What you should do: Output all entries precisely and leave out the pictures.

Listed entries:
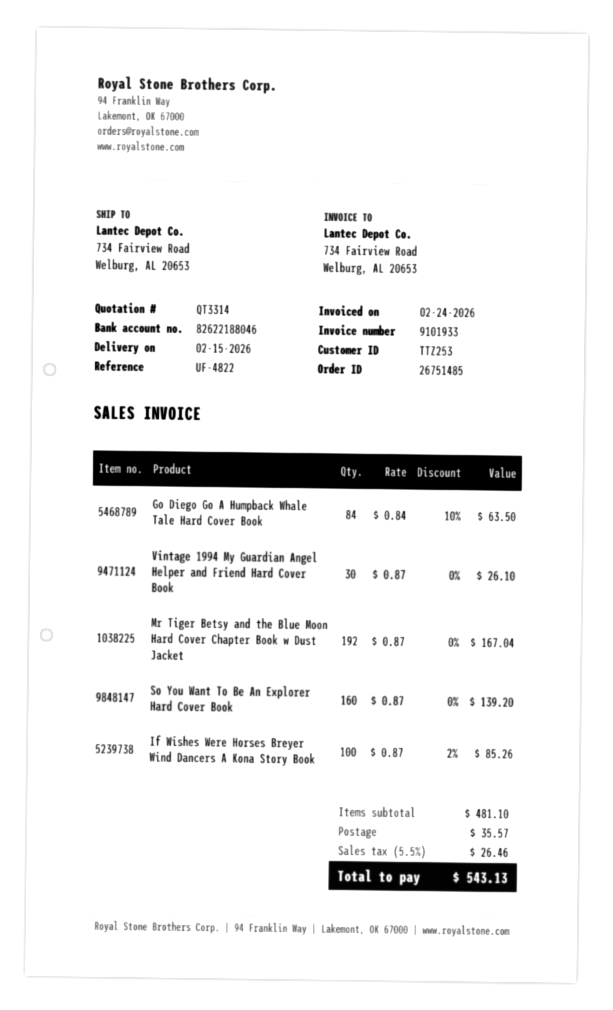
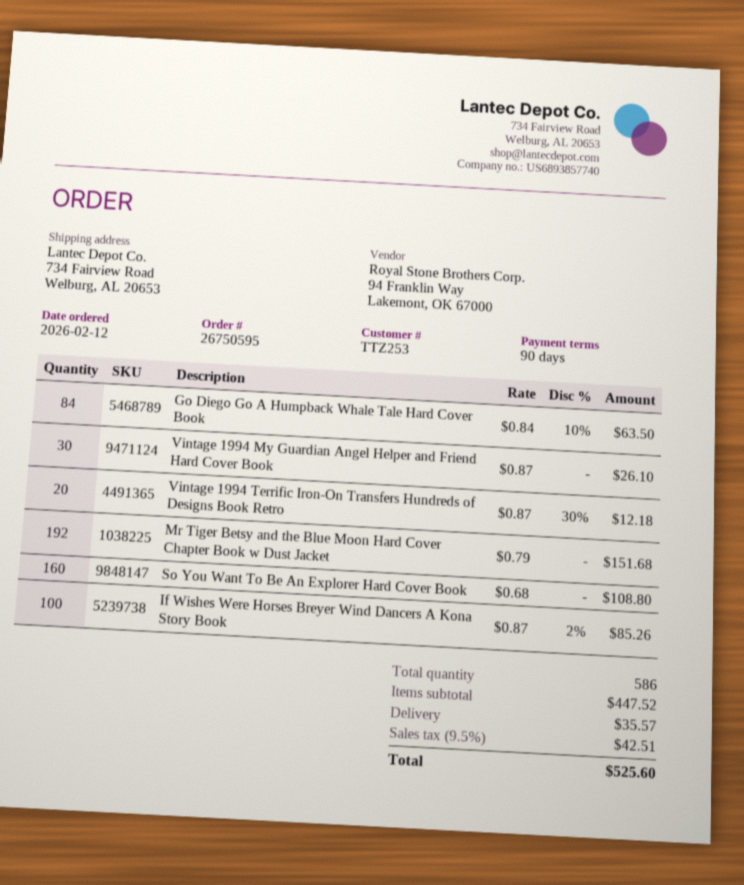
order number: 26751485 -> 26750595
Mr Tiger Betsy and the Blue Moon Hard Cover Chapter Book w Dust Jacket: 192 x 0.87 = 167.04 -> 192 x 0.79 = 151.68
So You Want To Be An Explorer Hard Cover Book: 160 x 0.87 = 139.20 -> 160 x 0.68 = 108.80
Vintage 1994 Terrific Iron-On Transfers Hundreds of Designs Book Retro: none -> 20 x 0.87 - 30% = 12.18
subtotal: 481.10 -> 447.52
tax: 5.5% = 26.46 -> 9.5% = 42.51
total: 543.13 -> 525.60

Your response:
order number: 26751485 -> 26750595
Mr Tiger Betsy and the Blue Moon Hard Cover Chapter Book w Dust Jacket: 192 x 0.87 = 167.04 -> 192 x 0.79 = 151.68
So You Want To Be An Explorer Hard Cover Book: 160 x 0.87 = 139.20 -> 160 x 0.68 = 108.80
Vintage 1994 Terrific Iron-On Transfers Hundreds of Designs Book Retro: none -> 20 x 0.87 - 30% = 12.18
subtotal: 481.10 -> 447.52
tax: 5.5% = 26.46 -> 9.5% = 42.51
total: 543.13 -> 525.60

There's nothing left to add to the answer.